Когда он вернулся назад в комнату, Пьер сидел на том же
месте, где он сидел прежде, опустив руки на голову. Лицо его выражало
страдание. Он действительно страдал в эту минуту. Когда капитан вышел и Пьер
остался один, он вдруг опомнился и сознал то положение, в котором находился. Не
то, что Москва была взята, и не то, что эти счастливые победители хозяйничали в
ней и покровительствовали ему, — как ни тяжело чувствовал это Пьер, не это
мучило его в настоящую минуту. Его мучило сознание своей слабости. Несколько
стаканов выпитого вина, разговор с этим добродушным человеком уничтожили
сосредоточенно-мрачное расположение духа, в котором жил Пьер эти последние дни
и которое было необходимо для исполнения его намерения. Пистолет, и кинжал, и
армяк были готовы, Наполеон въезжал завтра. Пьер точно так же считал полезным и
достойным убить злодея; но он чувствовал, что теперь он не сделает этого.
Почему? — он не знал, но предчувствовал как будто, что он не исполнит своего
намерения. Он боролся против сознания своей слабости, но смутно чувствовал, что
ему не одолеть ее, что прежний мрачный строй мыслей о мщенье, убийстве и
самопожертвовании разлетелся, как прах, при прикосновении первого человека.
Капитан, слегка прихрамывая и насвистывая что-то, вошел в
комнату.
Забавлявшая прежде Пьера болтовня француза теперь показалась
ему противна. И насвистываемая песенка, и походка, и жест покручиванья усов —
все казалось теперь оскорбительным Пьеру.
«Я сейчас уйду, я ни слова больше не скажу с ним», — думал
Пьер. Он думал это, а между тем сидел все на том же месте. Какое-то странное
чувство слабости приковало его к своему месту: он хотел и не мог встать и уйти.
Капитан, напротив, казался очень весел. Он прошелся два раза
по комнате. Глаза его блестели, и усы слегка подергивались, как будто он
улыбался сам с собой какой-то забавной выдумке.
— Charmant, — сказал он вдруг, — le colonel de ces
Wurtembourgeois! C`est un Allemand; mais brave garcon, s`il en fut. Mais
Allemand. [Прелестно, полковник этих вюртембергцев! Он немец; но славный малый,
несмотря на это. Но немец. ]
Он сел против Пьера.
— A propos, vous savez donc l`allemand, vous? [Кстати, вы,
стало быть, знаете по-немецки?]
Пьер смотрел на него молча.
— Comment dites-vous asile en allemand? [Как по-немецки
убежище?]
— Asile? — повторил Пьер. — Asile en allemand — Unterkunft.
[Убежище?
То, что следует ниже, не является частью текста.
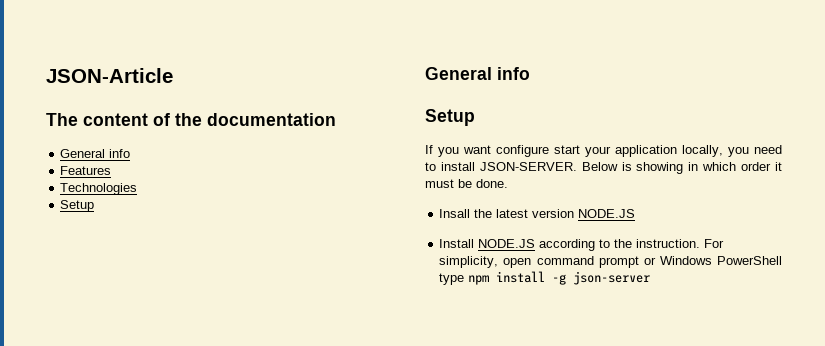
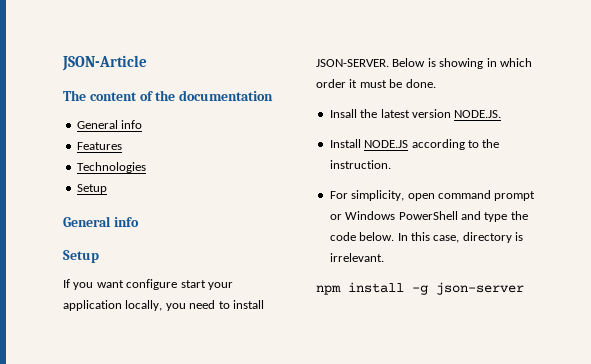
[578,209,636,218] NODE.JS -> [454,110,502,118] NODE.JS.
(701, 243) none -> (391, 164) //
[439,273,465,285] type -> [460,211,528,222] [329,232,523,243] [329,253,384,262] and type the code below. In this case, directory is irrelevant. //

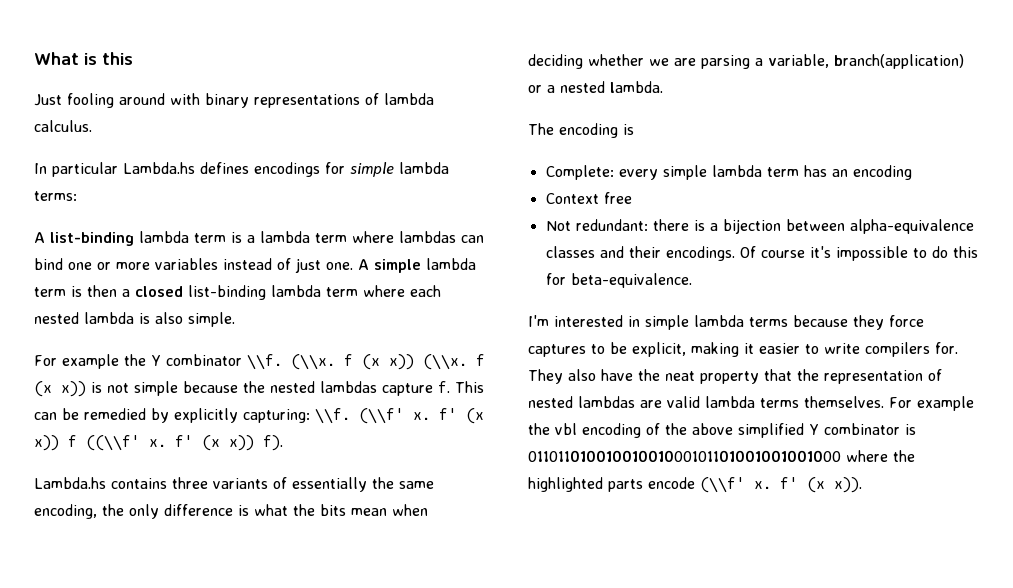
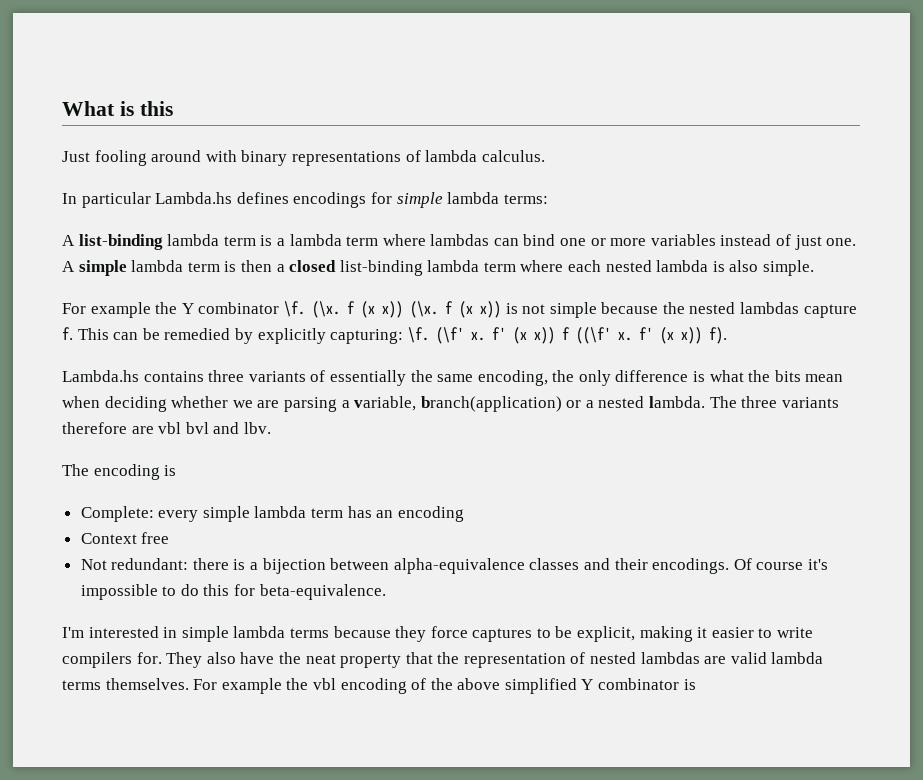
[247,354,467,370] \\f. (\\x. f (x x)) (\\x. -> [283,301,438,318] \f. (\x. f (x x)) (\x.
[315,408,404,424] \\f. (\\f' -> [407,327,464,344] \f. (\f'
[86,435,140,451] ((\\f' -> [575,327,611,344] ((\f'
(663, 87) none -> [709,396,839,408] [62,422,271,434] The three variants therefore are vbl bvl and lbv.
[528,450,915,462] [528,477,862,493] 01101101001001001000101101001001001000 where the highlighted parts encode (\\f' x. f' (x x)). -> (696, 684) none

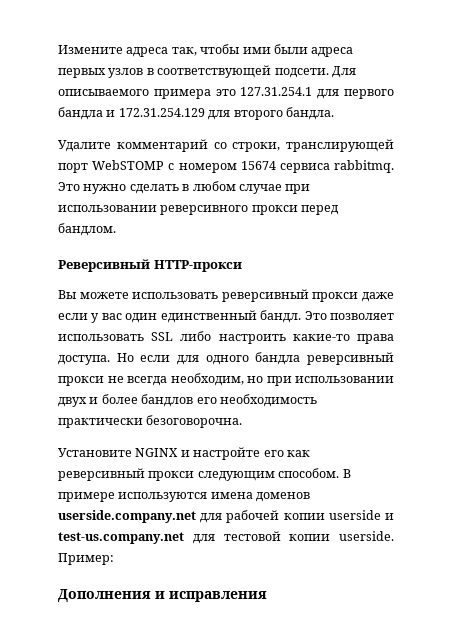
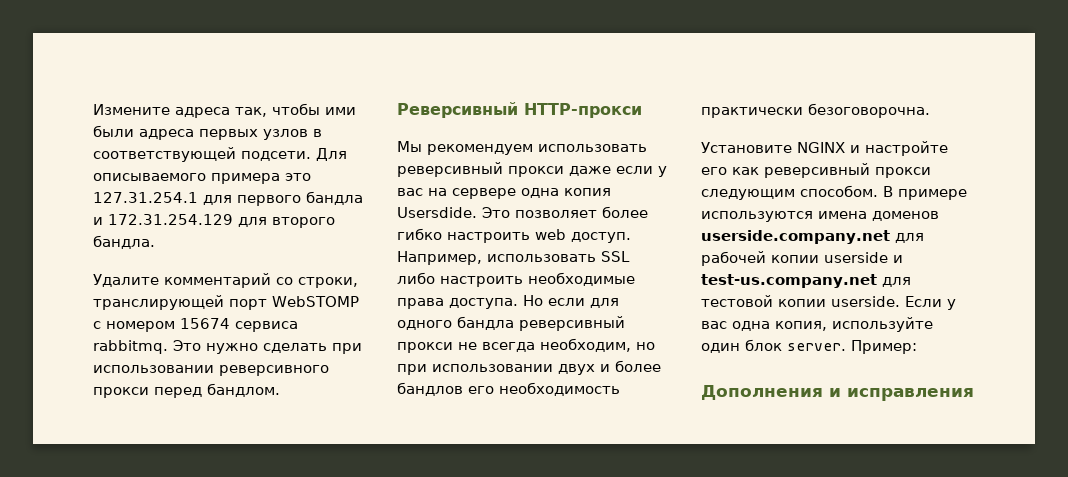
[182,181,282,194] в любом случае -> (327, 348) none
[58,290,129,299] Вы можете -> [397,141,533,155] Мы рекомендуем
[125,310,394,323] один единственный бандл. Это позволяет -> [428,188,611,199] [397,206,648,218] [397,228,631,243] [397,251,482,265] на сервере одна копия Usersdide. Это позволяет более гибко настроить web доступ. Например,
[292,334,350,341] какие-то -> [528,272,635,286] необходимые
(394, 536) none -> [905,296,956,310] [701,317,933,332] [701,339,846,353] Если у вас одна копия, используйте один блок server.

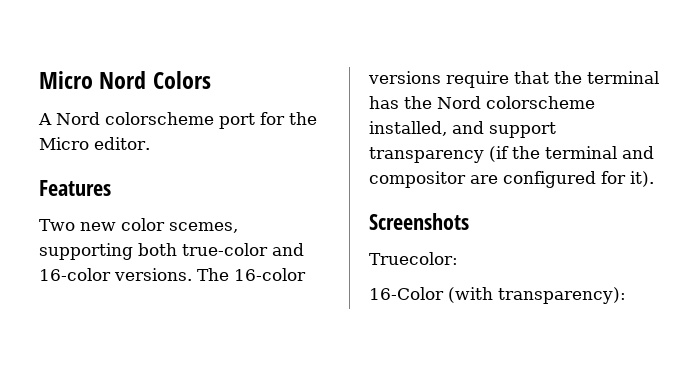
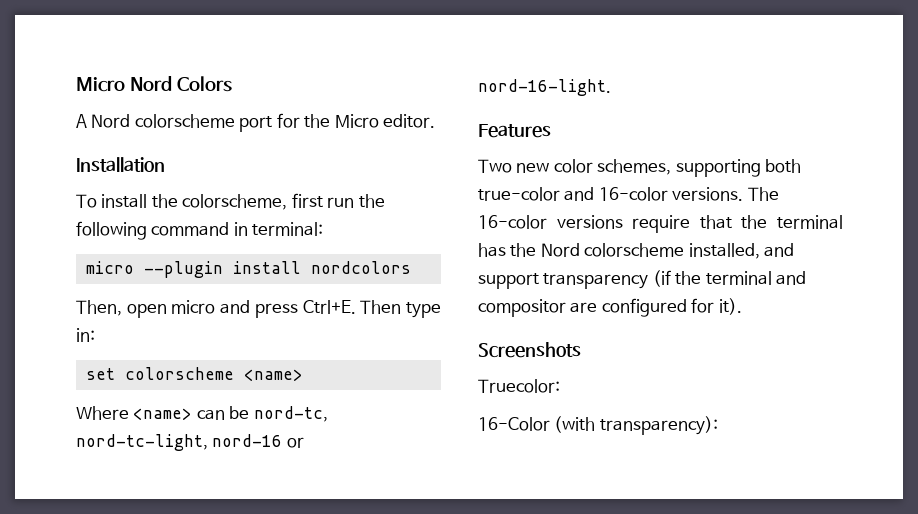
(150, 143) none -> [76,157,165,172] [76,193,385,210] [76,221,324,240] [85,261,411,278] [76,300,441,318] [76,328,95,342] [85,367,303,381] [76,406,328,422] [76,434,304,451] [478,79,611,96] // Installation // To install the colorscheme, first run the following command in terminal: // micro --plugin install nordcolors // Then, open micro and press Ctrl+E. Then type in: // set colorscheme <name> // Where <name> can be nord-tc, nord-tc-light, nord-16 or nord-16-light.
[169,222,238,233] scemes, -> [597,159,672,175] schemes,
Убежище — по-немецки — Unterkunft.]
— Comment dites-vous? [Как вы говорите?] — недоверчиво и
быстро переспросил капитан.
— Unterkunft, — повторил Пьер.
— Onterkoff, — сказал капитан и несколько секунд смеющимися
глазами смотрел на Пьера. — Les Allemands sont de fieres betes. N`est ce pas,
monsieur Pierre? [Экие дурни эти немцы. Не правда ли, мосье Пьер?] — заключил
он.
— Eh bien, encore une bouteille de ce Bordeau Moscovite,
n`est ce pas? Morel, va nous chauffer encore une pelilo bouteille. Morel! [Ну,
еще бутылочку этого московского Бордо, не правда ли? Морель согреет нам еще
бутылочку. Морель!] — весело крикнул капитан.
Морель подал свечи и бутылку вина. Капитан посмотрел на
Пьера при освещении, и его, видимо, поразило расстроенное лицо его собеседника.
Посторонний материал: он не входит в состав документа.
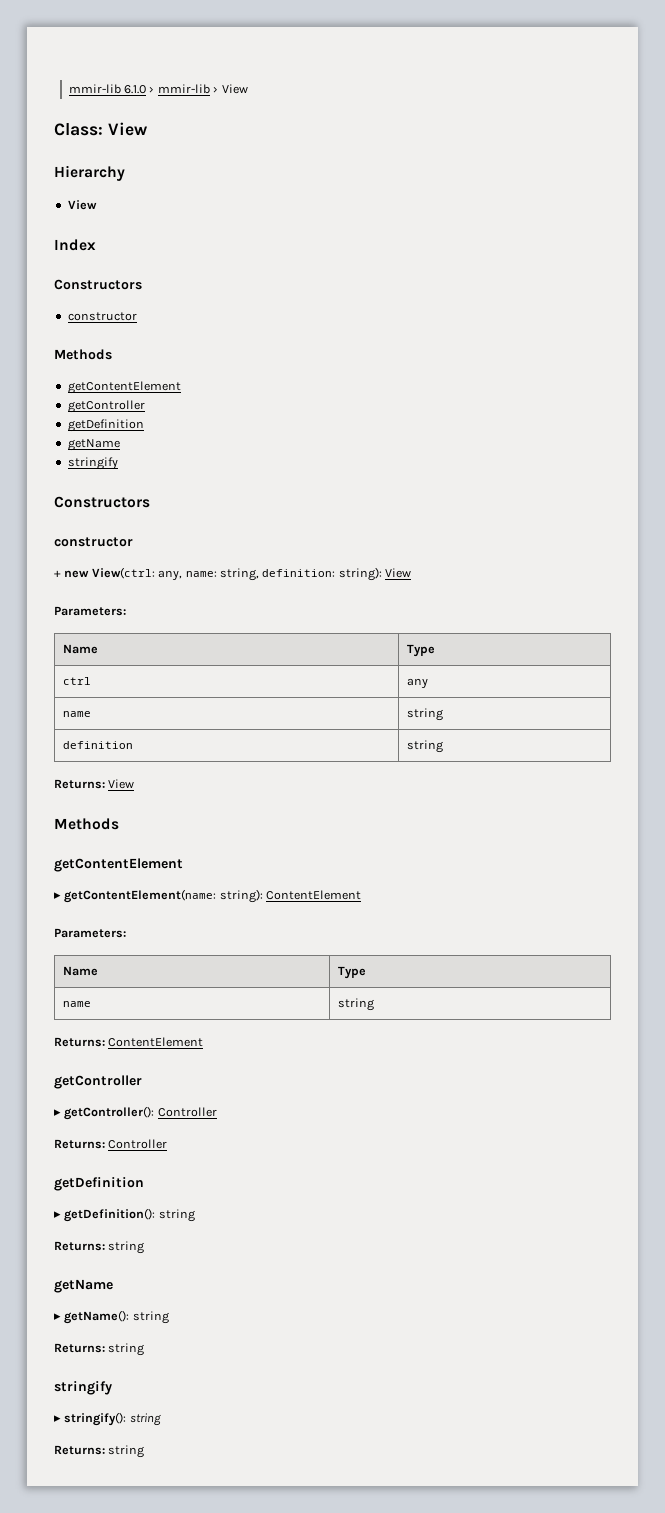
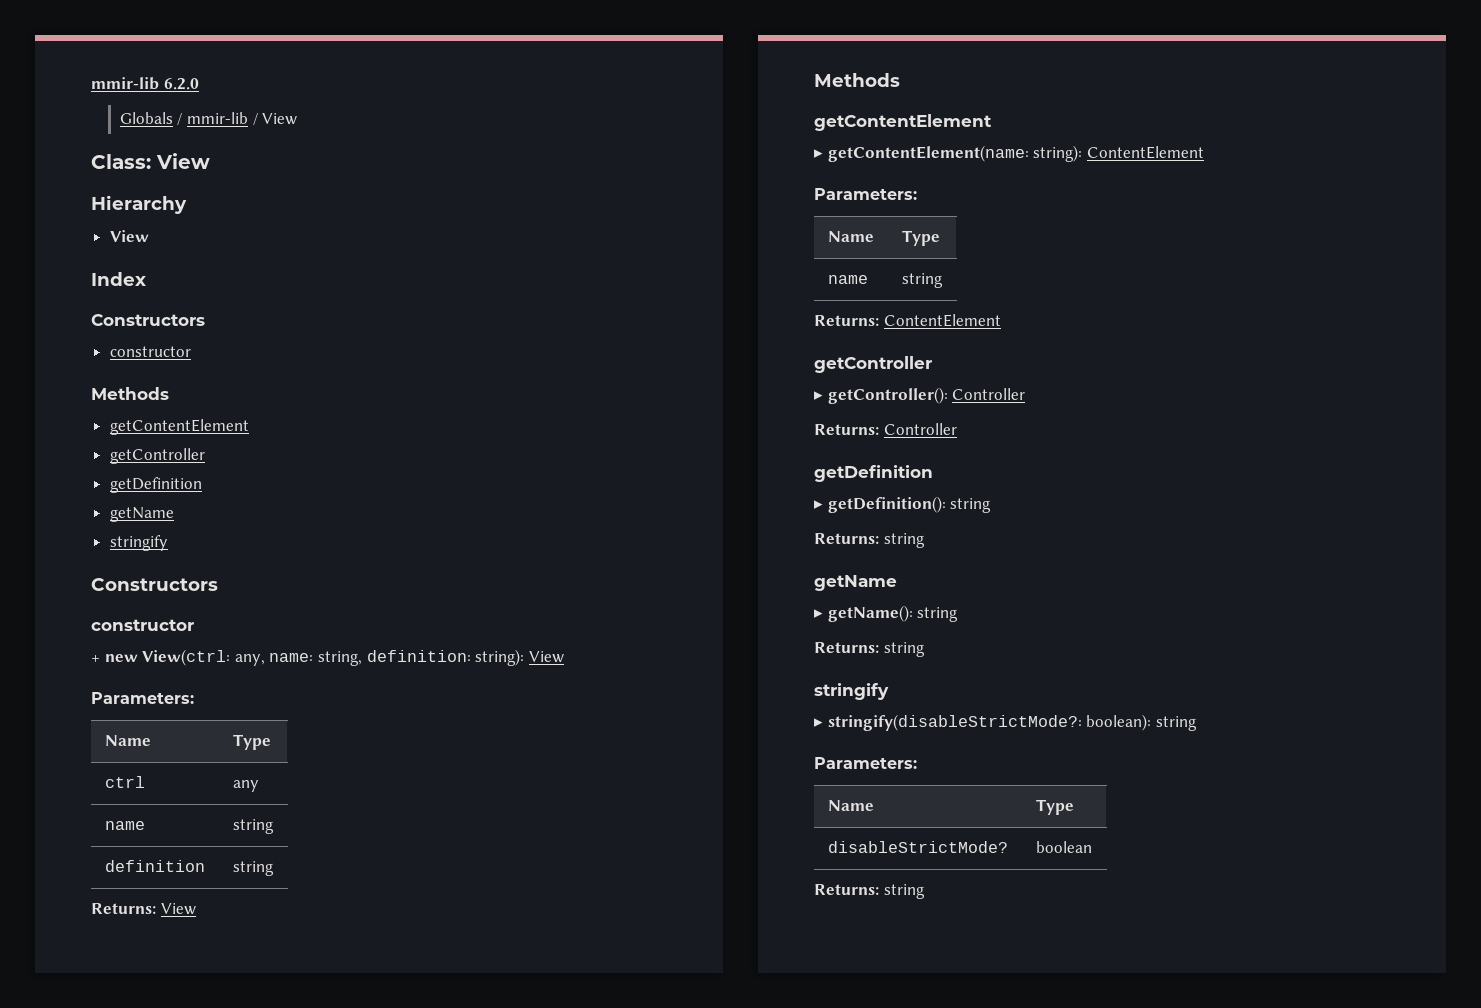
[68,84,219,94] mmir-lib 6.1.0 › mmir-lib › -> [91,77,199,90] [119,112,258,125] mmir-lib 6.2.0 // Globals / mmir-lib /
[64,1412,161,1426] stringify(): string -> [827,714,1197,731] [814,757,917,769] [827,800,874,811] [1035,799,1074,815] [827,841,1008,853] [1035,841,1092,853] stringify(disableStrictMode?: boolean): string // Parameters: // Name | Type // disableStrictMode? | boolean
Рамбаль с искренним огорчением и участием в лице подошел к Пьеру и нагнулся над
ним.
— Eh bien, nous sommes tristes, [Что же это, мы грустны?] —
сказал он, трогая Пьера за руку. — Vous aurai-je fait de la peine? Non, vrai,
avez-vous quelque chose contre moi, — переспрашивал он. — Peut-etre rapport a
la situation? [Может, я огорчил вас? Нет, в самом деле, не имеете ли вы
что-нибудь против меня? Может быть, касательно положения?]
Пьер ничего не отвечал, но ласково смотрел в глаза французу.
Это выражение участия было приятно ему.